This is really a question for unix and linux . But nonetheless: No , systemd will not expand the environment variable inside Environment= . From man systemd.exec :
Environment= Sets environment variables for executed processes. Takes a space-separated list of variable assignments. This option may be specified more than once, in which case all listed variables will be set. If the same variable is set twice, the later setting will override the earlier setting. If the empty string is assigned to this option, the list of environment variables is reset, all prior assignments have no effect. Variable expansion is not performed inside the strings, however, specifier expansion is possible. The $ character has no special meaning. If you need to assign a value containing spaces to a variable, use double quotes (") for the assignment. Example: Environment="VAR1=word1 word2" VAR2=word3 "VAR3=$word 5 6" gives three variables "VAR1", "VAR2", "VAR3" with the values "word1 word2", "word3", "$word 5 6".
As you can see from the example in the $word documentation, it simply means $word , the extension will not be executed. Qualifiers that man is talking about is %i , %n , %u , etc.
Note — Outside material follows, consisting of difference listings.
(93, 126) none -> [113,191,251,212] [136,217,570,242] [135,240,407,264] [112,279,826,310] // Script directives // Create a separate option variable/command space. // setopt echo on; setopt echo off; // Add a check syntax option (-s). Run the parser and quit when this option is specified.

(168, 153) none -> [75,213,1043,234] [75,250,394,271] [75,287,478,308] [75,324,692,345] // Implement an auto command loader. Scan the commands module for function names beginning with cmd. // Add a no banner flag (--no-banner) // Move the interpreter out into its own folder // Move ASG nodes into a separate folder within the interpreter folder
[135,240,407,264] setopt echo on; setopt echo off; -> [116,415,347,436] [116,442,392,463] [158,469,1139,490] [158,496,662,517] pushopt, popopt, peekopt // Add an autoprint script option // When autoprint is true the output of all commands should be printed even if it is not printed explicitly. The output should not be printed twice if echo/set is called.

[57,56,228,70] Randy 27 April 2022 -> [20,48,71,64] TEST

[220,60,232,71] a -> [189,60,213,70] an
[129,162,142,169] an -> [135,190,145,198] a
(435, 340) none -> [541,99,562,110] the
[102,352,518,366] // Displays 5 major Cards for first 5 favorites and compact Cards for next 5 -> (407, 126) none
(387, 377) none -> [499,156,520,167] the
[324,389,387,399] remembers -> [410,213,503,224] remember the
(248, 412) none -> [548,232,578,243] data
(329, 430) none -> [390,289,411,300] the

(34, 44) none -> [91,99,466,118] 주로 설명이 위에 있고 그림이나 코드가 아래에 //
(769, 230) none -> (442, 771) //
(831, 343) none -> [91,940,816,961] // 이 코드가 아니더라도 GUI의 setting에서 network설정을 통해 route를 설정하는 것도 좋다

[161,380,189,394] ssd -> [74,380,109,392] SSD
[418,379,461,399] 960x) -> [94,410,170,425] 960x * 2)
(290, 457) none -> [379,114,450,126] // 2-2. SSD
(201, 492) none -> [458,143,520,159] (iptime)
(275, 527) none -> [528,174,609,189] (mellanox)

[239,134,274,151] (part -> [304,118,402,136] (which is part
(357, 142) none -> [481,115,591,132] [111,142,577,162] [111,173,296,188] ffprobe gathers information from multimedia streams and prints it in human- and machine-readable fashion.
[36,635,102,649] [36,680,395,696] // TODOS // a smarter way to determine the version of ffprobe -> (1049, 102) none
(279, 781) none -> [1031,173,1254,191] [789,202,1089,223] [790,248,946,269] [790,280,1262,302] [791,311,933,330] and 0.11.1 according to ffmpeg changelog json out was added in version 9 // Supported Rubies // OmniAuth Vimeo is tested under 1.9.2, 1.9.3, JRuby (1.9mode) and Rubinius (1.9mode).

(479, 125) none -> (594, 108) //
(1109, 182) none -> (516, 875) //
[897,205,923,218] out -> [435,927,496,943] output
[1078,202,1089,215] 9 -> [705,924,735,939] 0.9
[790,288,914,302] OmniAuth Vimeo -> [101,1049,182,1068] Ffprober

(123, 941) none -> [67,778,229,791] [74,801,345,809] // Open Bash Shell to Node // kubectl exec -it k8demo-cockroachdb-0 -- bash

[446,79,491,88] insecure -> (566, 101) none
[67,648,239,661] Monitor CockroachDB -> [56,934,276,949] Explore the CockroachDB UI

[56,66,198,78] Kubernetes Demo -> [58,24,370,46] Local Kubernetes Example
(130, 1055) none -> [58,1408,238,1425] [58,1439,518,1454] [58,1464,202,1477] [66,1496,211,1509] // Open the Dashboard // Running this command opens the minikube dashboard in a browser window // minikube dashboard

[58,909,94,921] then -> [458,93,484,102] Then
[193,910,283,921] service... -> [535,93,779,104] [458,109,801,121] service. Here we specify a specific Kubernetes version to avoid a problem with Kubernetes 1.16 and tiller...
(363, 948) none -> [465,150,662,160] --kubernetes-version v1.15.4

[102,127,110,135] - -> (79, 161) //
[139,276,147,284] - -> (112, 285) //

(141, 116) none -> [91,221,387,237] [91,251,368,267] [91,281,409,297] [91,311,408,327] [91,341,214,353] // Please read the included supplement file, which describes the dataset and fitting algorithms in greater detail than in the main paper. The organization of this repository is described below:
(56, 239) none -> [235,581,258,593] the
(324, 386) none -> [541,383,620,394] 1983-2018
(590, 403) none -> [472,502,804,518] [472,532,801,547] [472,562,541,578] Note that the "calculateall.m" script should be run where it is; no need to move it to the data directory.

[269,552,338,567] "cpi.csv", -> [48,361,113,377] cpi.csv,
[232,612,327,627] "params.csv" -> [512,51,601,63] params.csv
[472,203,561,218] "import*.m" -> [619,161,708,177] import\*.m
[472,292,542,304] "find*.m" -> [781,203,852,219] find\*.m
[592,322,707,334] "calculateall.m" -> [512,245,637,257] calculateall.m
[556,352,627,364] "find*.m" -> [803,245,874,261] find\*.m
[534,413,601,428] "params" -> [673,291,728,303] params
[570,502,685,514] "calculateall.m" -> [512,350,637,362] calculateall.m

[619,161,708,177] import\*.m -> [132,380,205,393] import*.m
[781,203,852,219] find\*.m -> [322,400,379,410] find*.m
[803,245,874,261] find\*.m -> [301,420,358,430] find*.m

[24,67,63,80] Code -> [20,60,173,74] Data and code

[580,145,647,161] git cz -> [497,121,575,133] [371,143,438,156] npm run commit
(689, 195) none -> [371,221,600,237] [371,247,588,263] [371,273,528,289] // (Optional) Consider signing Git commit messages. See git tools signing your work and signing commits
They are in man systemd.unit (under their own man ).
ExecStart= and its derivatives, ExecStart= other hand, will expand the environment variable . Using environment variables in ExecStart= is a common workaround for additional environment variables in systemd . I believe that this is also one of the reasons why so many recent programs accept the same parameters from the environment and from command line parameters.
Extension example in ExecStart= , from man systemd.service :
Example: Environment="ONE=one" 'TWO=two two' ExecStart=/bin/echo $ONE $TWO ${TWO} This will execute /bin/echo with four arguments: "one", "two", "two", and "two two". Example: Environment=ONE='one' "TWO='two two' too" THREE= ExecStart=/bin/echo ${ONE} ${TWO} ${THREE} ExecStart=/bin/echo $ONE $TWO $THREE This results in echo being called twice, the first time with arguments "'one'", "'two two' too", "", and the second time with arguments "one", "two two", "too".
systemd has its own documentation distributed over several man , but they get used to them after a while.